|
|
|
|
|
by cogman10
182 days ago
|
|
Unfortunately, what you'll find if you dig into this is that cycles/op isn't as meaningful as you might imagine. Most modern CPUs are out of order executors. That means that while a floating point operation might take 4 cycles to complete, if you put a bunch of other instructions around it like adds, divides, and multiplies, those will all finish at roughly the same time. That makes it somewhat hard to reason about exactly how long any given set of operations will be. A FloatMul could take 4 cycles on it's own, and if you have FloatMul
ADD
MUL
DIV
That can also take 4 cycles to finish. It's simply not as simple as saying "Let's add up the cycles for these 4 ops to get the total cycle count".Realistically, what you'll actually be waiting on is cache and main memory.
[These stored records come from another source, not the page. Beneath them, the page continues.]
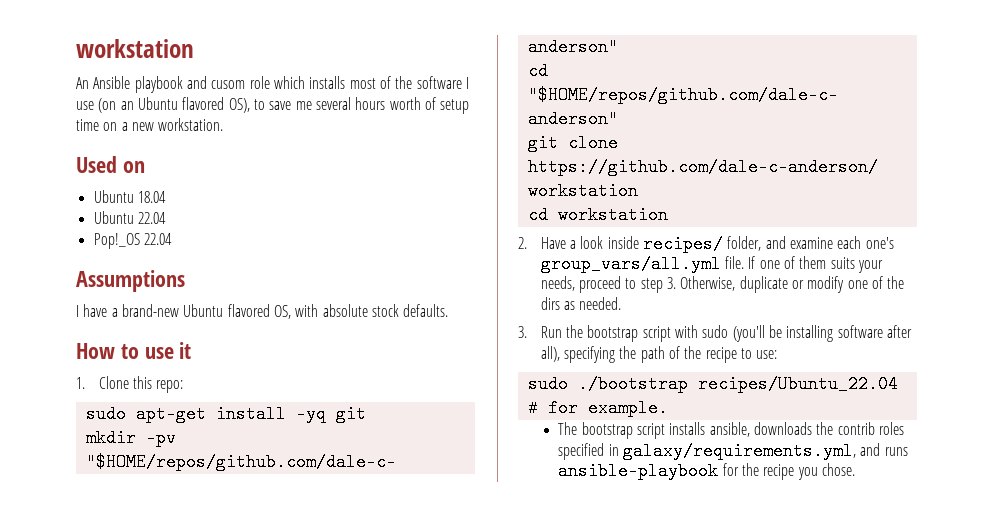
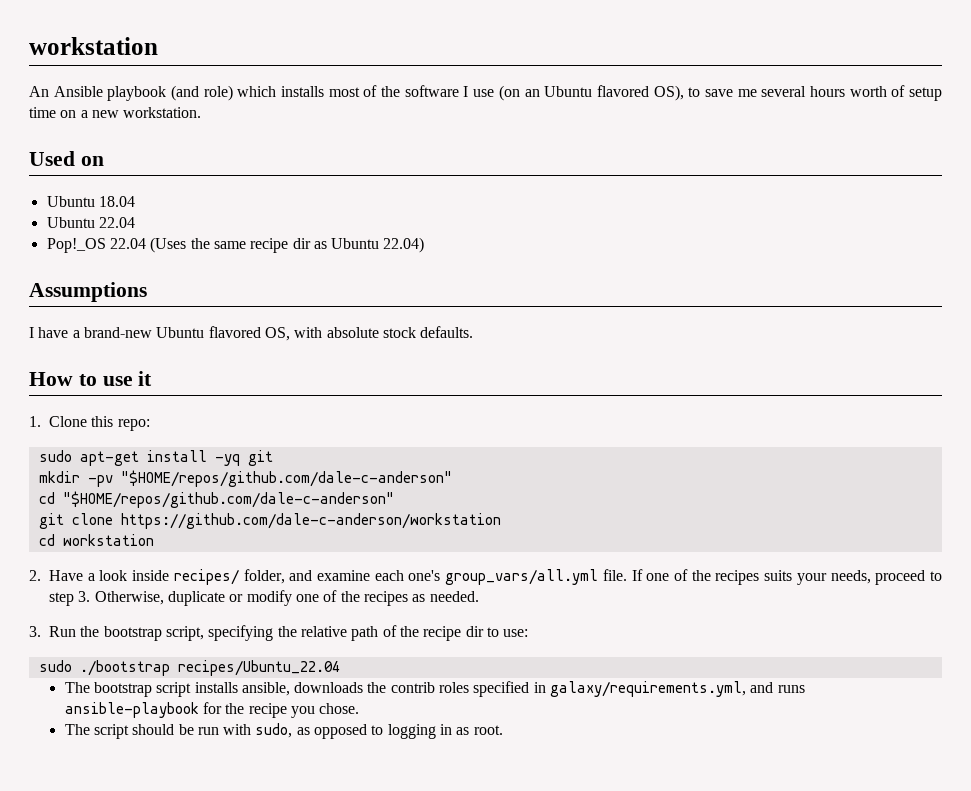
- An Ansible playbook and cusom role which installs most of the software I use (on an Ubuntu flavored OS), to save me several hours worth of setup time on a new workstation.
+ An Ansible playbook (and role) which installs most of the software I use (on an Ubuntu flavored OS), to save me several hours worth of setup time on a new workstation.
- Pop!_OS 22.04
+ Pop!_OS 22.04 (Uses the same recipe dir as Ubuntu 22.04)
- If one of them suits your needs, proceed to step 3. Otherwise, duplicate or modify one of the dirs as needed.
+ If one of the recipes suits your needs, proceed to step 3. Otherwise, duplicate or modify one of the recipes as needed.
- 3. Run the bootstrap script with sudo (you'll be installing software after all), specifying the path of the recipe to use:
+ 3. Run the bootstrap script, specifying the relative path of the recipe dir to use:
- sudo ./bootstrap recipes/Ubuntu_22.04 # for example.
+ sudo ./bootstrap recipes/Ubuntu_22.04
+ The script should be run with sudo, as opposed to logging in as root.

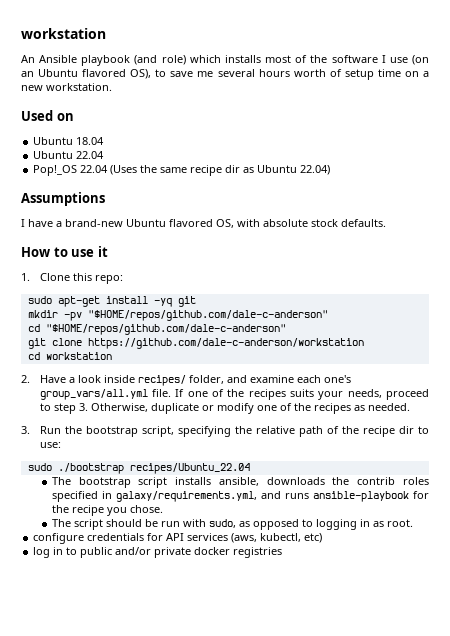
+ configure credentials for API services (aws, kubectl, etc)
+ log in to public and/or private docker registries

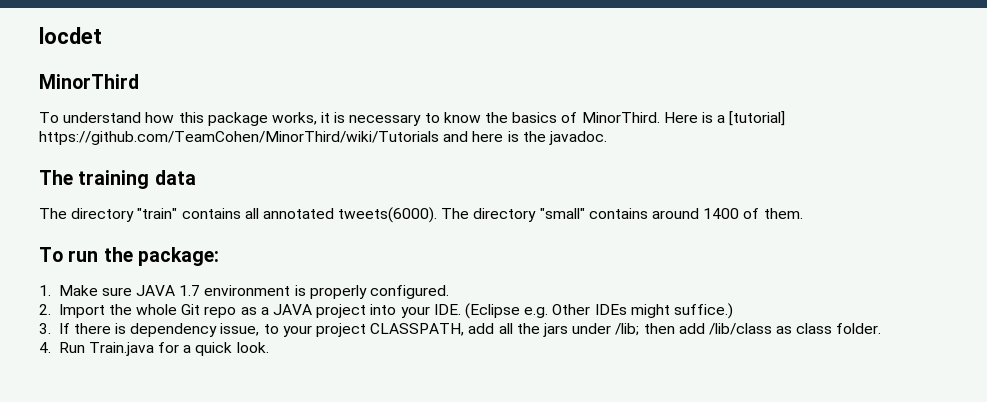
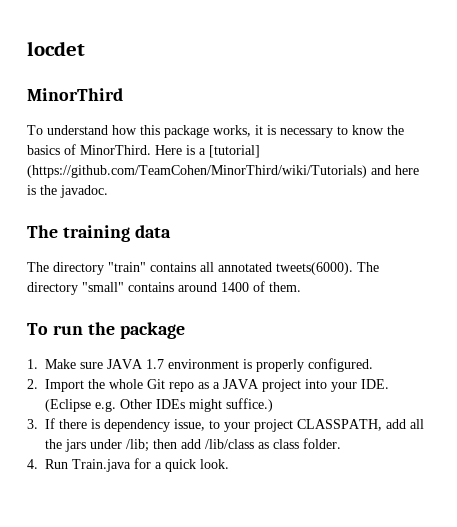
- Here is a [tutorial] https://github.com/TeamCohen/MinorThird/wiki/Tutorials and here is the javadoc.
+ Here is a [tutorial] (https://github.com/TeamCohen/MinorThird/wiki/Tutorials) and here is the javadoc.
- To run the package:
+ To run the package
This fact is so reliable that it underpins SMT. It's why most modern CPUs will do that in some form. |
|
---
Counter-nitpick .. your statement of "if you put a bunch of other instructions around it" assumes there are no data dependencies between instructions.
In the example you gave:
Sure .. if all of those are operating on independent data sources, they could conceivably retire on the same cycle, but in the context of the article (approximating the performance profile of a series of operations) we're assuming they have data dependencies on one another, and are going to be executed serially.